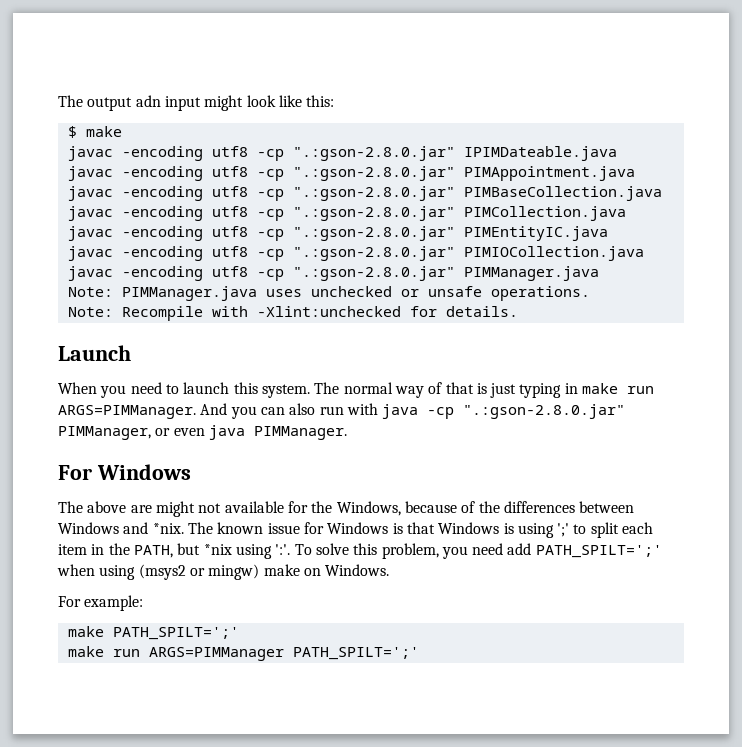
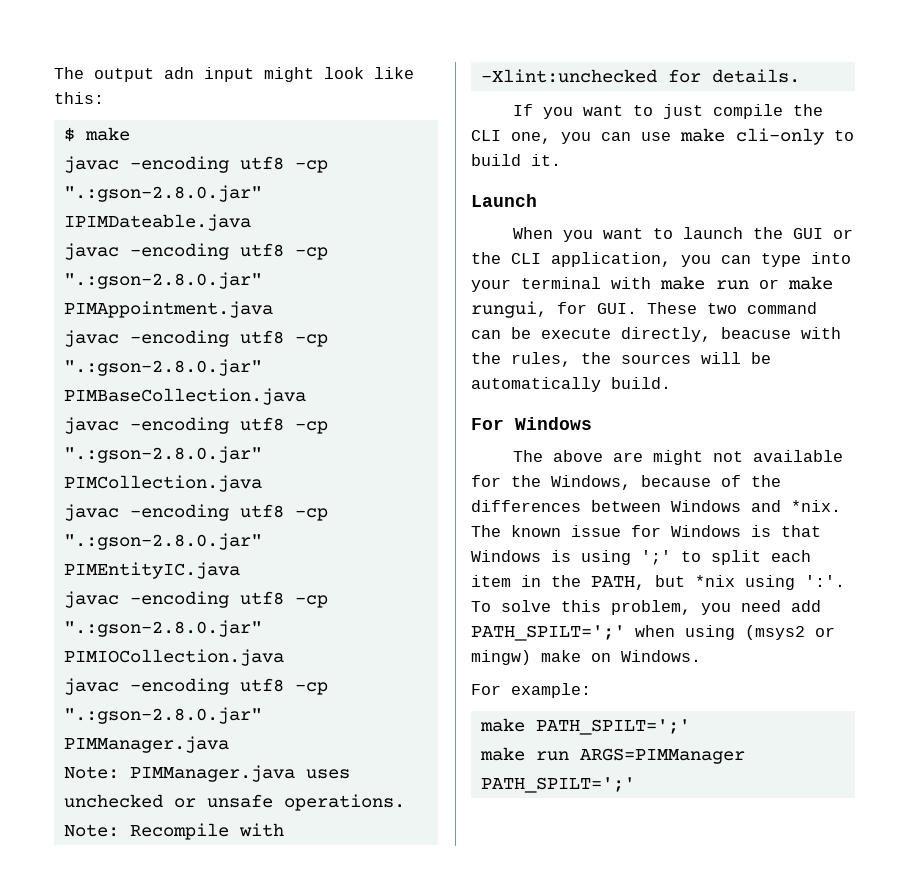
+ If you want to just compile the CLI one, you can use make cli-only to build it.
- When you need to launch this system. The normal way of that is just typing in make run ARGS=PIMManager. And you can also run with java -cp ".:gson-2.8.0.jar" PIMManager, or even java PIMManager.
+ When you want to launch the GUI or the CLI application, you can type into your terminal with make run or make rungui, for GUI. These two command can be execute directly, beacuse with the rules, the sources will be automatically build.

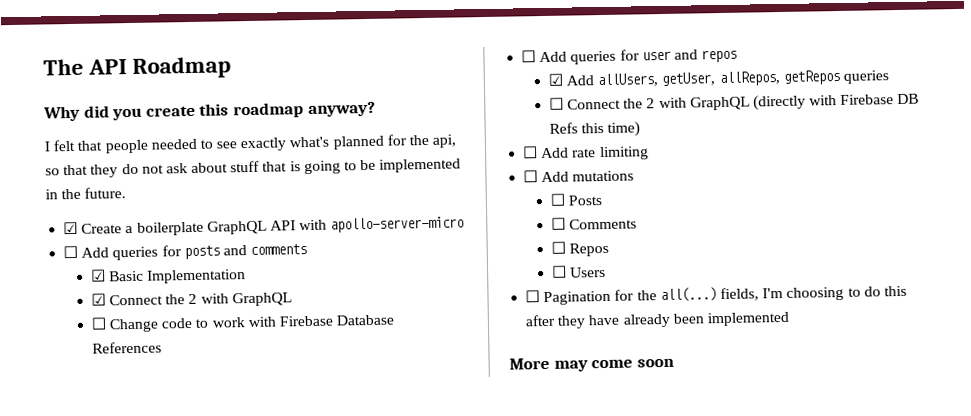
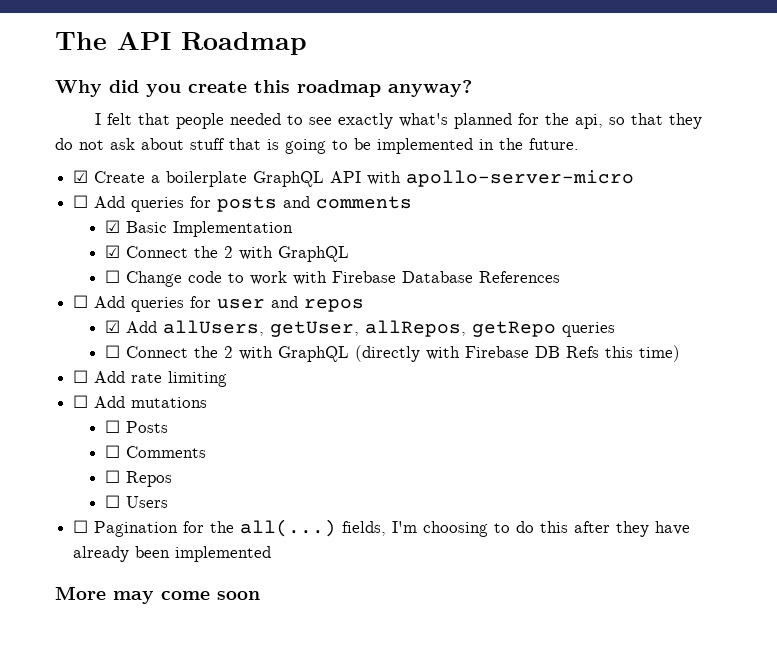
- ☑ Add allUsers, getUser, allRepos, getRepos queries
+ ☑ Add allUsers, getUser, allRepos, getRepo queries

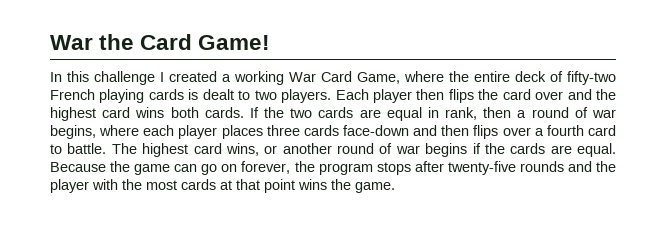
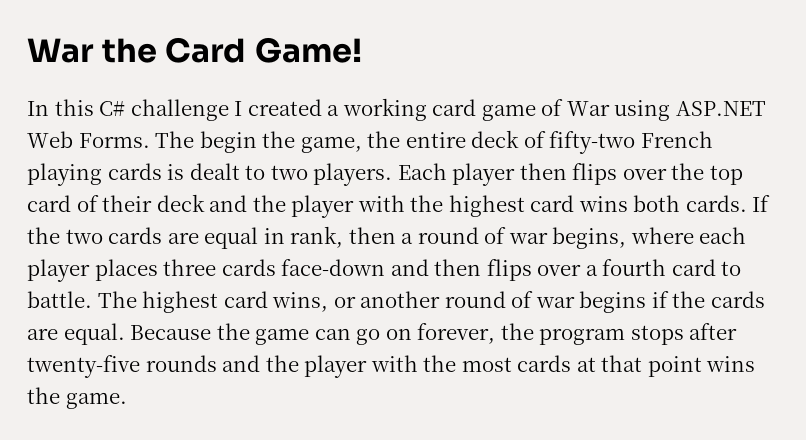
- In this challenge I created a working War Card Game, where the entire deck of fifty-two French playing cards is dealt to two players.
+ In this C# challenge I created a working card game of War using ASP.NET Web Forms. The begin the game, the entire deck of fifty-two French playing cards is dealt to two players.
- Each player then flips the card over and the highest card wins both cards.
+ Each player then flips over the top card of their deck and the player with the highest card wins both cards.

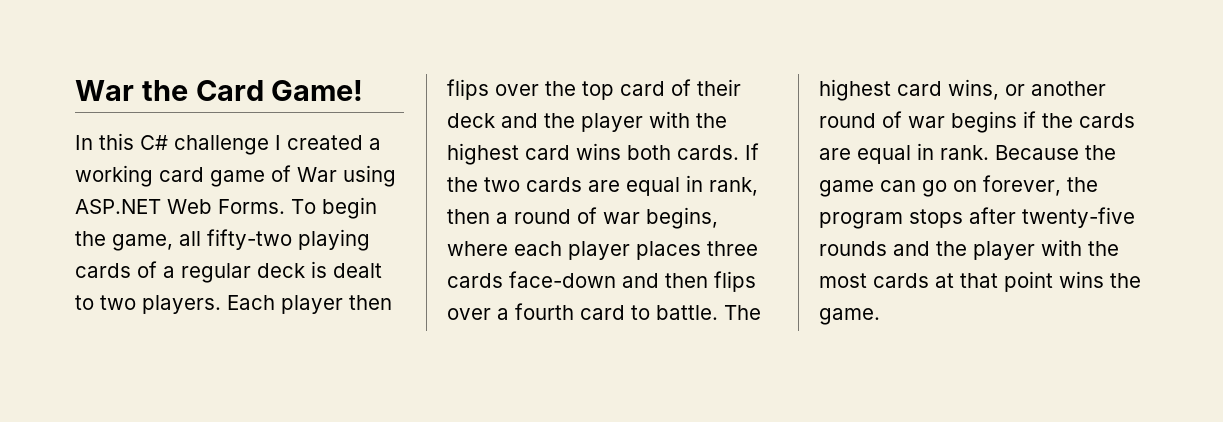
- The begin the game, the entire deck of fifty-two French playing cards is dealt to two players.
+ To begin the game, all fifty-two playing cards of a regular deck is dealt to two players.
- The highest card wins, or another round of war begins if the cards are equal.
+ The highest card wins, or another round of war begins if the cards are equal in rank.

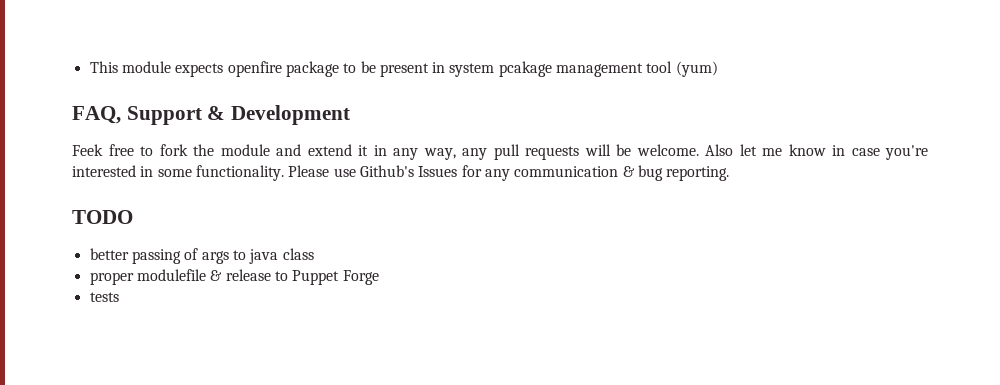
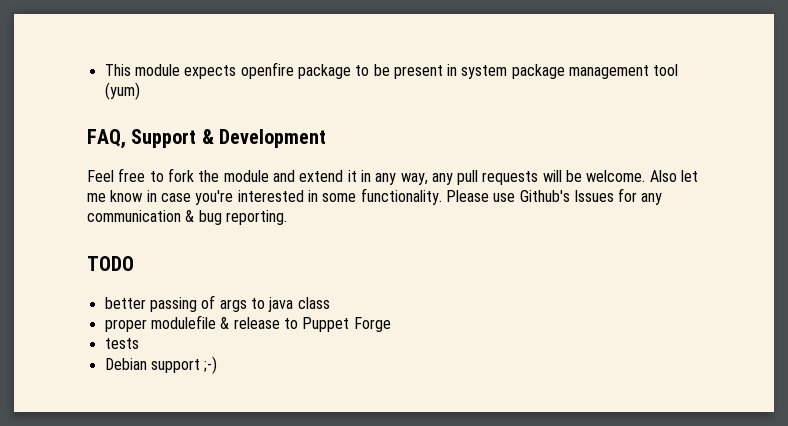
- This module expects openfire package to be present in system pcakage management tool (yum)
+ This module expects openfire package to be present in system package management tool (yum)
- Feek free to fork the module and extend it in any way, any pull requests will be welcome.
+ Feel free to fork the module and extend it in any way, any pull requests will be welcome.
+ Debian support ;-)

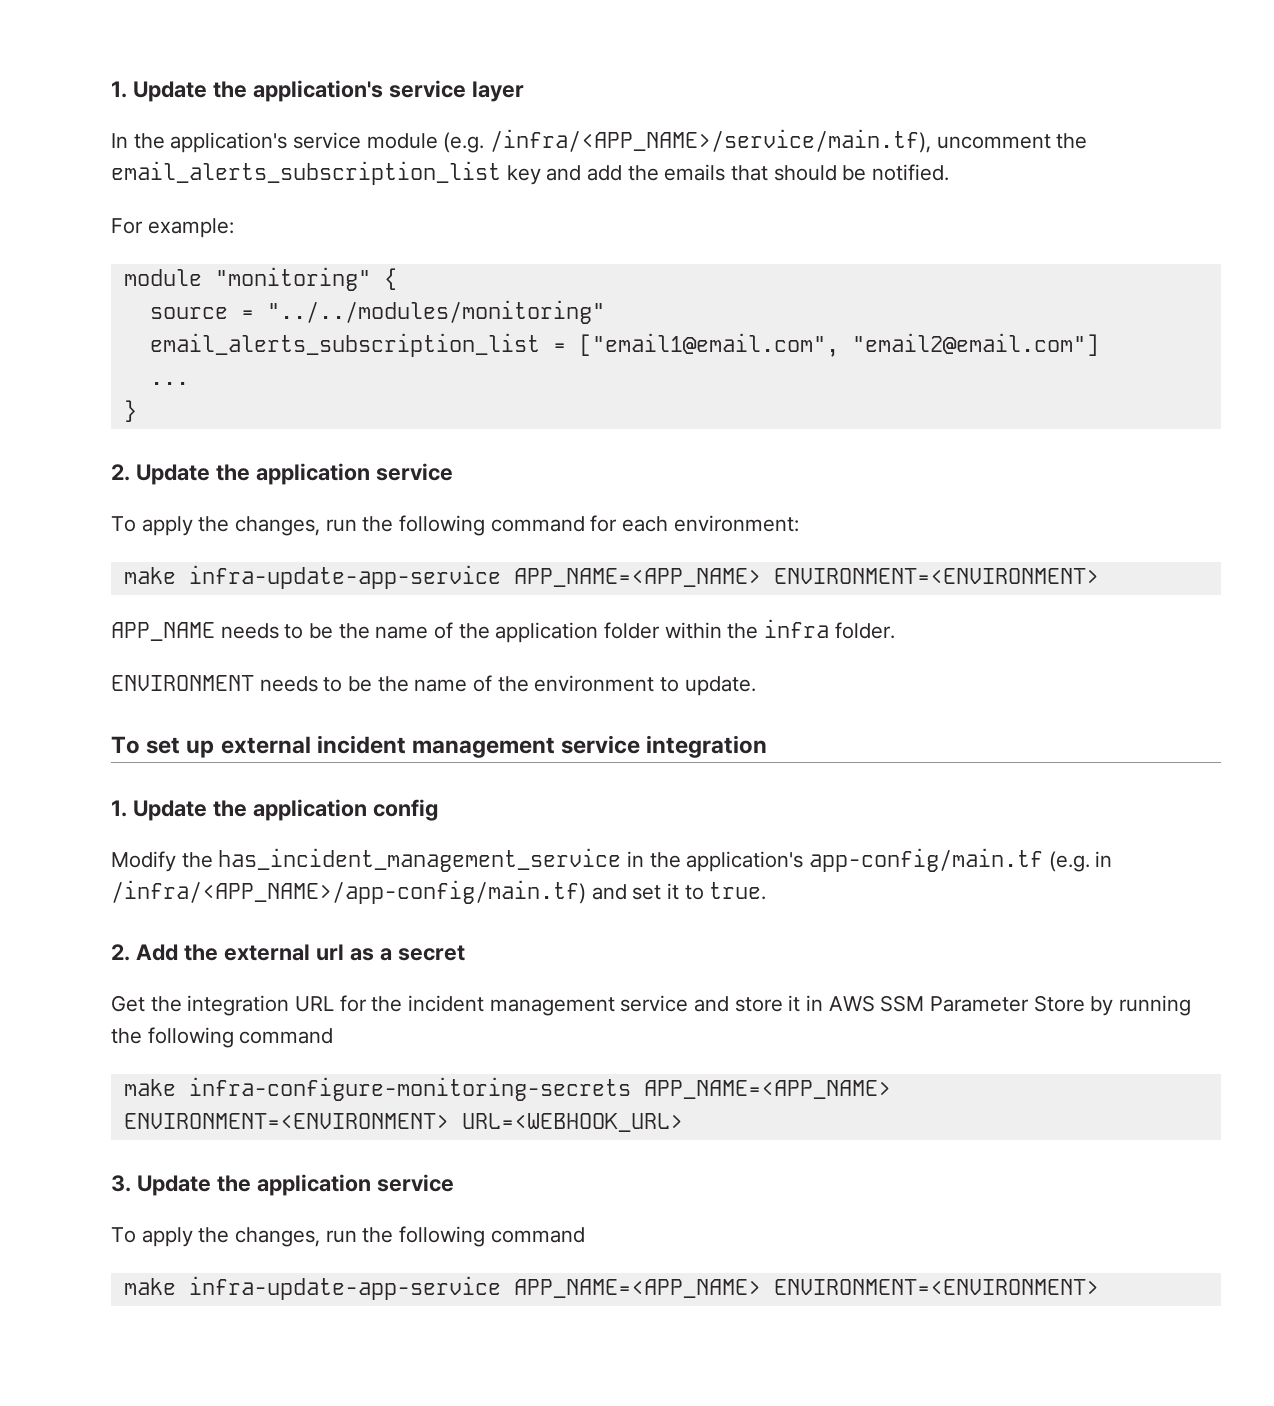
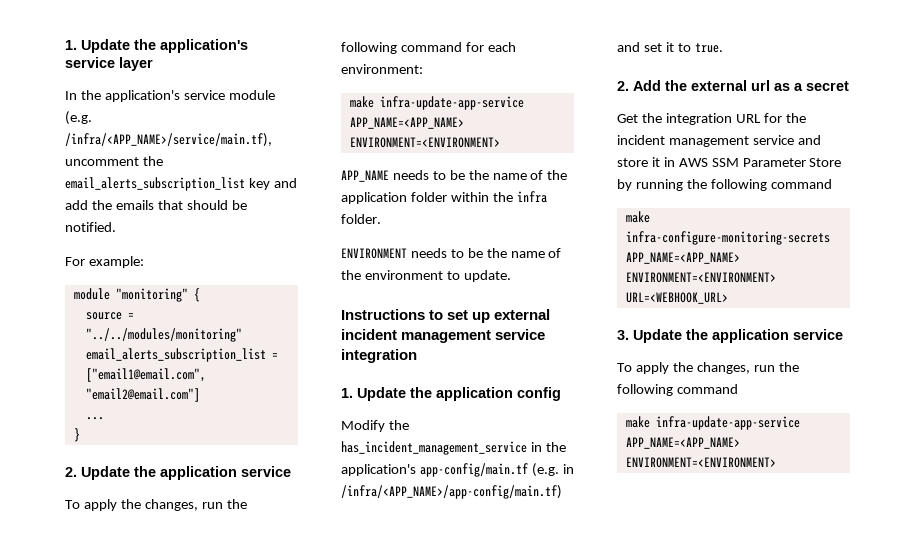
- To set up external incident management service integration
+ Instructions to set up external incident management service integration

▸ Task objective:
A verbatim reproduction is expected: starting at the line above that has "be automatically build.", ending at the line that has "- Each player", both included, and with no pictures and no other lines.

▸ The completed task:
+ When you want to launch the GUI or the CLI application, you can type into your terminal with make run or make rungui, for GUI. These two command can be execute directly, beacuse with the rules, the sources will be automatically build.

- ☑ Add allUsers, getUser, allRepos, getRepos queries
+ ☑ Add allUsers, getUser, allRepos, getRepo queries

- In this challenge I created a working War Card Game, where the entire deck of fifty-two French playing cards is dealt to two players.
+ In this C# challenge I created a working card game of War using ASP.NET Web Forms. The begin the game, the entire deck of fifty-two French playing cards is dealt to two players.
- Each player then flips the card over and the highest card wins both cards.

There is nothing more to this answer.